Responsibilities of the Candidate:

• Work on a diverse domain of information security across the organisation, most important infrastructure and data security
• Responsible identifying security issues (external as well as internal), help stakeholders to mitigate and at frequent occasions build a solution around some of the complex problem statements implement/maintain security for cloud-based systems/applications
• Formulate new detection ideas based on newly-published research, industry trends, or major incidents.
• Respond to security incidents and think of how to prevent such incidents
• Develop and enhance the cred’s detection, monitoring and response capabilities
• Automate various security incident responses using playbook
• Build in-house security analytics solutions using open source tools (log parsing, event correlation and threat detection)
• Research/conduct threat hunting operations using known adversary tactics, techniques and procedures to detect advanced threats
• Build in-house security frameworks to establish a state of art security culture inside tech
• Be responsible to track security incident responses across the organisation
• Assist with creating security awareness and maintaining prudent security engineering culture within an organisation
• Enable compliance in teams and help them achieve some of the industry’s best practices (e.g. pci dss, iso 27001)

Requirements:

• Proficiency in one of the programming languages (python, golang, bash)
• The ability to be a go-to person and communicate effectively with stakeholders (engineers, product, business teams)

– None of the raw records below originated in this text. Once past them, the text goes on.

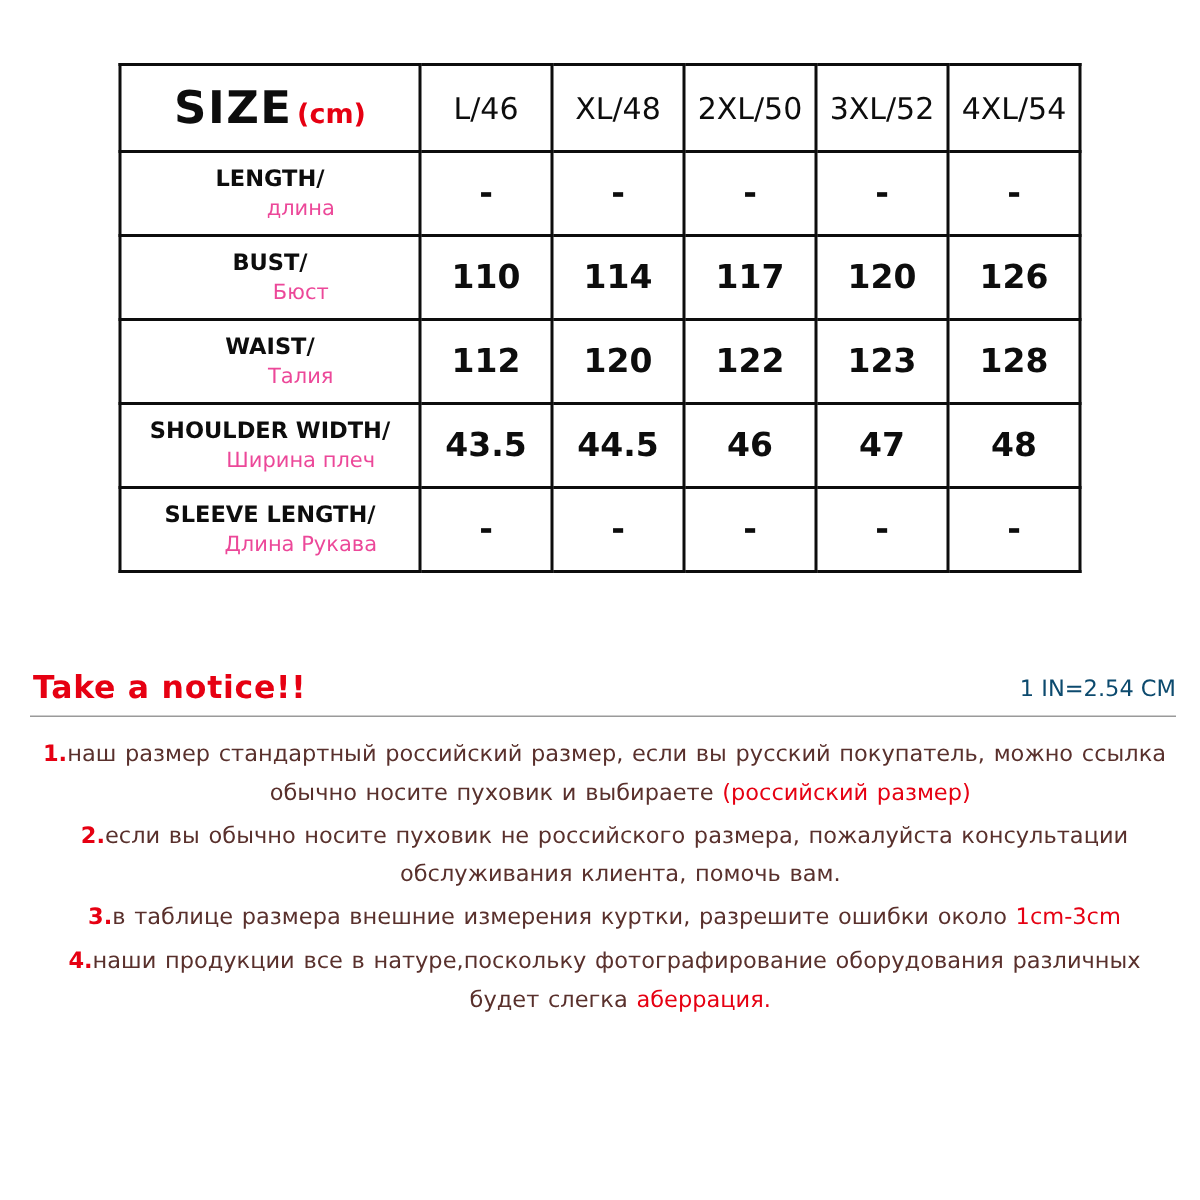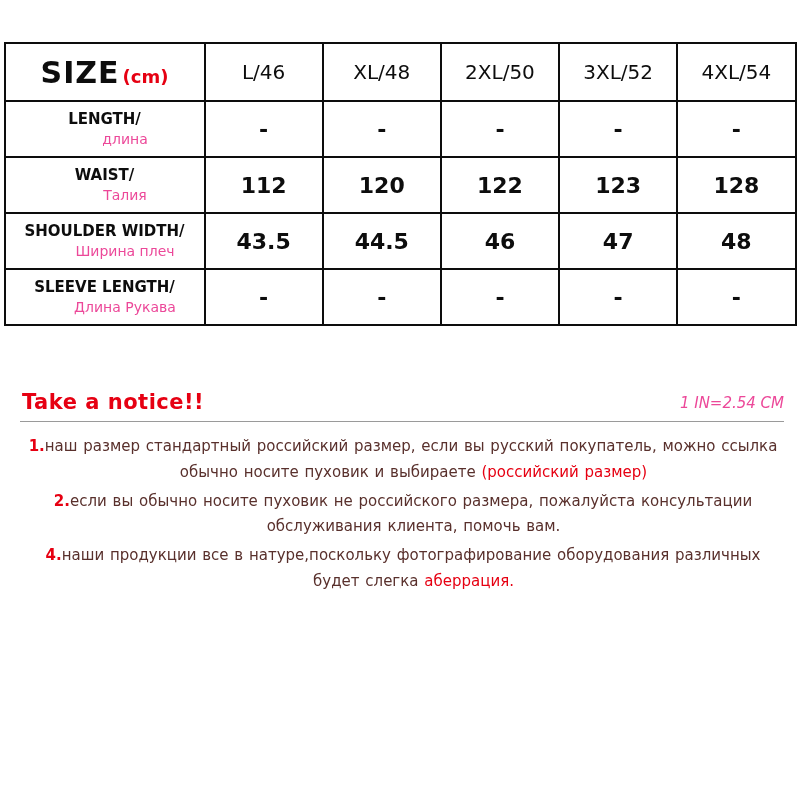--- a/index.html
+++ b/index.html
@@ -6,21 +6,21 @@
   html, body {
     width: 800px; height: 800px;
     background: #ffffff;
     font-family: "DejaVu Sans", "Liberation Sans", sans-serif;
     overflow: hidden;
     color: #111;
   }
   
   table.size-table {
     border-collapse: collapse;
-    width: 793px;
+    width: 642px;
     margin: 42px auto 0 auto;
     table-layout: fixed;
   }
   .size-table th, .size-table td {
     border: 2px solid #0d0d0d;
     text-align: center;
     vertical-align: middle;
     background: #ffffff;
   }
   .size-table col.label-col { width: 200px; }
@@ -35,21 +35,21 @@
   .col-head { font-size: 20px; font-weight: normal; color: #0d0d0d; }
   .row-en { font-size: 15px; font-weight: bold; color: #0d0d0d; line-height: 1.25; }
   .row-ru { font-size: 14px; font-weight: normal; color: #ec4899; margin-top: 2px; line-height: 1.2; margin-left: 41px; }
   td.value { font-size: 22px; font-weight: bold; color: #0d0d0d; }
   
   .notice-head {
     display: flex; justify-content: space-between; align-items: flex-end;
     margin: 64px 16px 0 22px;
   }
   .notice-title { color: #e60012; font-size: 21px; font-weight: bold; letter-spacing: .5px; }
-  .conversion   { color: #ec4899; font-size: 15px; padding-bottom: 2px; font-style: italic; }
+  .conversion   { color: #0c4a6e; font-size: 15px; padding-bottom: 2px; }
   .divider { border-bottom: 1.5px solid #9a9a9a; margin: 7px 16px 12px 20px; height: 0; }
   .notes {
     margin: 0 18px 0 24px;
     font-size: 15px;
     line-height: 1.72;
     color: #59302c;
     word-spacing: 1px;
     text-align: center;
   }
   .note { padding-left: 21px; text-indent: -21px; margin-bottom: 3px; }
@@ -85,20 +85,31 @@
         <div class="row-en">LENGTH/</div>
         <div class="row-ru">длина</div>
       </th>
       <td class="value">-</td>
       <td class="value">-</td>
       <td class="value">-</td>
       <td class="value">-</td>
       <td class="value">-</td>
     </tr>
 
+    <tr class="data-row">
+      <th>
+        <div class="row-en">BUST/</div>
+        <div class="row-ru">Бюст</div>
+      </th>
+      <td class="value">110</td>
+      <td class="value">114</td>
+      <td class="value">117</td>
+      <td class="value">120</td>
+      <td class="value">126</td>
+    </tr>
 
     <tr class="data-row">
       <th>
         <div class="row-en">WAIST/</div>
         <div class="row-ru">Талия</div>
       </th>
       <td class="value">112</td>
       <td class="value">120</td>
       <td class="value">122</td>
       <td class="value">123</td>
@@ -135,14 +146,15 @@
 
 <div class="notice-head">
   <span class="notice-title">Take a notice!!</span>
   <span class="conversion">1 IN=2.54 CM</span>
 </div>
 <div class="divider"></div>
 
 <div class="notes">
   <p class="note"><span class="num">1.</span><span class="t">наш размер стандартный российский размер, если вы русский покупатель, можно ссылка обычно носите пуховик и выбираете </span><span class="hl">(российский размер)</span><span class="t"></span></p>
   <p class="note"><span class="num">2.</span><span class="t">если вы обычно носите пуховик не российского размера, пожалуйста консультации обслуживания клиента, помочь вам.</span><span class="hl"></span><span class="t"></span></p>
+  <p class="note"><span class="num">3.</span><span class="t">в таблице размера внешние измерения куртки, разрешите ошибки около </span><span class="hl">1cm-3cm</span><span class="t"></span></p>
   <p class="note"><span class="num">4.</span><span class="t">наши продукции все в натуре,поскольку фотографирование оборудования различных будет слегка </span><span class="hl">аберрация.</span><span class="t"></span></p>
 </div>
 
 </body></html>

• An understanding of mitre att&ck, cyber kill chain, diamond model
• Knowledge in operating centralised log analysis tools - elk, splunk, etc
• Experience with deploying custom-built and scalable security solutions & enterprise or open-source security tools - siem, ids/ips, edr, fim, pam
• Experience with handling incident response life-cycle (detection, identification, containment, analysis, remediation and reporting)

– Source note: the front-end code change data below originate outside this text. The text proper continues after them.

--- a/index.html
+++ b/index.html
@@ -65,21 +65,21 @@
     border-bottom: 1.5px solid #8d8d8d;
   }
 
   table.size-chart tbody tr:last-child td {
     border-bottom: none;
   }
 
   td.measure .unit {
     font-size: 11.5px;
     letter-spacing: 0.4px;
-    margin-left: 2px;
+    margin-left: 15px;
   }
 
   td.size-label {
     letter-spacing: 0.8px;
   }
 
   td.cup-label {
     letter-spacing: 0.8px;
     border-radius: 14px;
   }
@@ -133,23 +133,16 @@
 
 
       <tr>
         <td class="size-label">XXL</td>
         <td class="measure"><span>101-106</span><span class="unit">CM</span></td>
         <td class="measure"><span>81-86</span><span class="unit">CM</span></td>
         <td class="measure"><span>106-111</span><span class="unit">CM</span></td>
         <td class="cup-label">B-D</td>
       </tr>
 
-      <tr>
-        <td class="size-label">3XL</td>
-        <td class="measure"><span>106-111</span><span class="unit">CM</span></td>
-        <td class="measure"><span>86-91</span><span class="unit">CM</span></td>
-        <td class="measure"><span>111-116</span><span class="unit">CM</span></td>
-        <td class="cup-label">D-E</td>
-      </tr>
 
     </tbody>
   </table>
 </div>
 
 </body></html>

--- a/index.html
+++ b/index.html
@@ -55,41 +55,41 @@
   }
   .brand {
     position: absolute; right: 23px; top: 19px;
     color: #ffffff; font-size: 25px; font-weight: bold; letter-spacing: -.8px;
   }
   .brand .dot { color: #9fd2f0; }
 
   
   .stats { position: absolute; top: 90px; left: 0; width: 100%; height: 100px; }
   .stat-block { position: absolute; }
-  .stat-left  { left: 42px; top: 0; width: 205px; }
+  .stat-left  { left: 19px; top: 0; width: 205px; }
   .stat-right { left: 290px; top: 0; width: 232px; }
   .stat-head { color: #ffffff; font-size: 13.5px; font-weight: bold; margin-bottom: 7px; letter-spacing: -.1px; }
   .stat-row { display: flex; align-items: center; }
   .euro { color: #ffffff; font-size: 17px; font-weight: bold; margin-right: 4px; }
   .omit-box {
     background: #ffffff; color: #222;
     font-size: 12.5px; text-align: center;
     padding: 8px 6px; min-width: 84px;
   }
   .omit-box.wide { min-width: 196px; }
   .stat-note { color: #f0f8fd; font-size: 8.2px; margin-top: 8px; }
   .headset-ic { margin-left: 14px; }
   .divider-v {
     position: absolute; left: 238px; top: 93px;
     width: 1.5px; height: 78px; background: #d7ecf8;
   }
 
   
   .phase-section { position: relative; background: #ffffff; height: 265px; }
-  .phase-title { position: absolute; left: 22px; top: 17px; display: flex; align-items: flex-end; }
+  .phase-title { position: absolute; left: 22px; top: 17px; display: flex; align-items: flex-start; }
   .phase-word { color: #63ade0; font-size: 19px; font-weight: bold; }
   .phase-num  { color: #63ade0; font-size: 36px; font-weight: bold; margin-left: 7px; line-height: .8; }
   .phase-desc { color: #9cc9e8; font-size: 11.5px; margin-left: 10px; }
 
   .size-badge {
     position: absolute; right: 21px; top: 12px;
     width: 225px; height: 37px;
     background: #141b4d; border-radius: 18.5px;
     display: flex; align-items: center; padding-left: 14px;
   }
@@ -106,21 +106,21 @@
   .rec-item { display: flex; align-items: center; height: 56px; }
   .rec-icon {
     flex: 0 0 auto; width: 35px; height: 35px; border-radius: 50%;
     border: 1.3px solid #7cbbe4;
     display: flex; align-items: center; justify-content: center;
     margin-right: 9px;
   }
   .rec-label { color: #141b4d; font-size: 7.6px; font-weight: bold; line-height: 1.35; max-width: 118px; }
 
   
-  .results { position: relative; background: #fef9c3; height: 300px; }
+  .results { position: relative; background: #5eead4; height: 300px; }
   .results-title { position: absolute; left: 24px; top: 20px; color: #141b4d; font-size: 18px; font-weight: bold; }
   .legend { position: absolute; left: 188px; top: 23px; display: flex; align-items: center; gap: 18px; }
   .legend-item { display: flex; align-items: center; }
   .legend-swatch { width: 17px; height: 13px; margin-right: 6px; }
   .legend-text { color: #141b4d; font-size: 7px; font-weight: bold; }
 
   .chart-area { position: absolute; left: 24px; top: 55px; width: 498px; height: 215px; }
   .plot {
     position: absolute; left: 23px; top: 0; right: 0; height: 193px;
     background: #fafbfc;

• The ability to read packet capture or memory dumps and create regex on the fly.
• A git hub profile, blog or a conference presentation
• The ability to influence organisations and stakeholders by practising a data-driven approach
• Ability to be proactive in keeping yourself updated with security news/issues/breaches/tools/blogs on the internet
• The zeal to explore diverse domains of information security and have a fast learning curve
• The ability to distill complex security threats and risks into simple terms for non-security (and even non-technical) stakeholders.